# Provided data
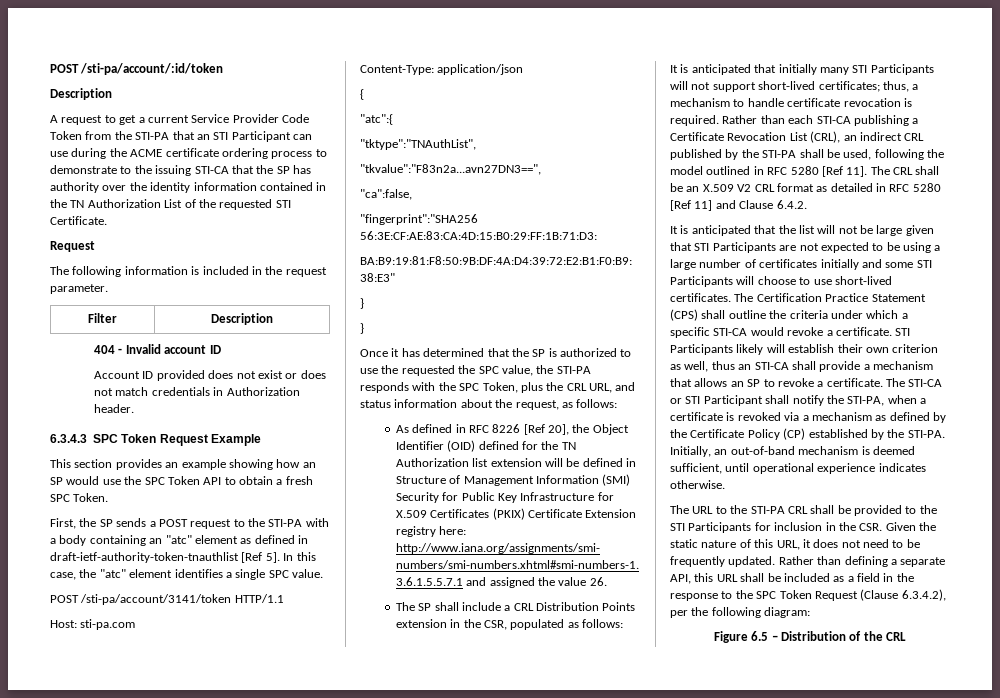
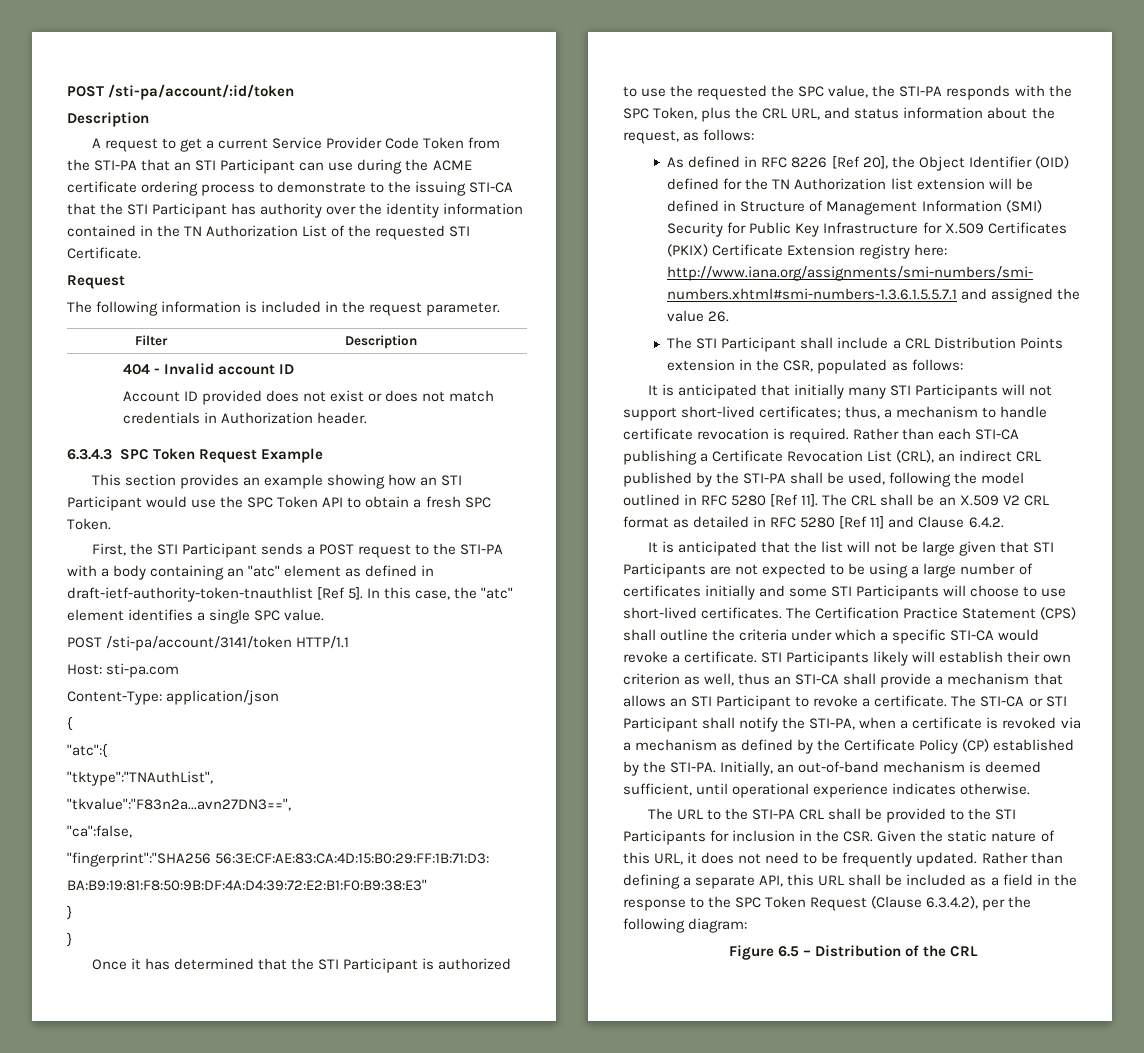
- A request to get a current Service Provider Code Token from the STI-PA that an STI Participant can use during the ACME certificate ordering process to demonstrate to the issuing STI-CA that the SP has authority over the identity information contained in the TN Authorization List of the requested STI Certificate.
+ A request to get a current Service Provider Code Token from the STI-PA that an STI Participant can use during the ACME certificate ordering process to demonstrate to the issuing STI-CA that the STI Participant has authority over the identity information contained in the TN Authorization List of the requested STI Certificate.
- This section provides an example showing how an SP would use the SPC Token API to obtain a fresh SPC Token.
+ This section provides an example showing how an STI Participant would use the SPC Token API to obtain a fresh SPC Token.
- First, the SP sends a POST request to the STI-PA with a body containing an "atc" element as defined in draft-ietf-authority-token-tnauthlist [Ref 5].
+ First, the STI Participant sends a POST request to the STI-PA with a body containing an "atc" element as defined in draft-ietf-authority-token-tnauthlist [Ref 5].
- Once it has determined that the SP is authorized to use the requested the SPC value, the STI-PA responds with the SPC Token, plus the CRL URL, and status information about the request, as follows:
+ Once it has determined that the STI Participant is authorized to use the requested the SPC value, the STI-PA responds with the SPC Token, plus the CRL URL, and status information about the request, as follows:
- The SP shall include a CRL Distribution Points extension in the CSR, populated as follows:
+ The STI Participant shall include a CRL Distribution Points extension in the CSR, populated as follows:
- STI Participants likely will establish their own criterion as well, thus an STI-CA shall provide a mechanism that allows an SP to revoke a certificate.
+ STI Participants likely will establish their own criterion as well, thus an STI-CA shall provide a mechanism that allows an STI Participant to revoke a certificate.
* * *
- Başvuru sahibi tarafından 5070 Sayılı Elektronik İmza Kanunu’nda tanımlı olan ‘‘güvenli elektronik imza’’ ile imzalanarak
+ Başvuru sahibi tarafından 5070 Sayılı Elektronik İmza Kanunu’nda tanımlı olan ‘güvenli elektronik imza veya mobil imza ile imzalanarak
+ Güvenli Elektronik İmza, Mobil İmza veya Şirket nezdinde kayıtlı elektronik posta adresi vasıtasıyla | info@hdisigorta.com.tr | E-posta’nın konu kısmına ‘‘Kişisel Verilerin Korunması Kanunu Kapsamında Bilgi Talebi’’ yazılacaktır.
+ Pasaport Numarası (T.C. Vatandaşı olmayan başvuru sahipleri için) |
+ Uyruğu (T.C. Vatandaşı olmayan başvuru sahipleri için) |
...
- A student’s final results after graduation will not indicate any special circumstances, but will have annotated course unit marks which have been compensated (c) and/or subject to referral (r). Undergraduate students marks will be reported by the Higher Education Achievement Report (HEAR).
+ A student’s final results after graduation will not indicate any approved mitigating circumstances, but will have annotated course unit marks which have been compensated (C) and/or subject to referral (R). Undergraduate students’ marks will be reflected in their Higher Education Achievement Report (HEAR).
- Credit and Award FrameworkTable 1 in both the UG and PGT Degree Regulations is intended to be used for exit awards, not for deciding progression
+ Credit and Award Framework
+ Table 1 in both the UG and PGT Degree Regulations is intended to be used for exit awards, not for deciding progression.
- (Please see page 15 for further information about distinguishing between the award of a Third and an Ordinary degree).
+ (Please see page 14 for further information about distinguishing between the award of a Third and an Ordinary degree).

# Task directions
Taking the entries above, write out exactly the lines starting with the line containing "- A request" and going on through the line containing "- First, the", both included, and nothing else.

# Exercise result
- A request to get a current Service Provider Code Token from the STI-PA that an STI Participant can use during the ACME certificate ordering process to demonstrate to the issuing STI-CA that the SP has authority over the identity information contained in the TN Authorization List of the requested STI Certificate.
+ A request to get a current Service Provider Code Token from the STI-PA that an STI Participant can use during the ACME certificate ordering process to demonstrate to the issuing STI-CA that the STI Participant has authority over the identity information contained in the TN Authorization List of the requested STI Certificate.
- This section provides an example showing how an SP would use the SPC Token API to obtain a fresh SPC Token.
+ This section provides an example showing how an STI Participant would use the SPC Token API to obtain a fresh SPC Token.
- First, the SP sends a POST request to the STI-PA with a body containing an "atc" element as defined in draft-ietf-authority-token-tnauthlist [Ref 5].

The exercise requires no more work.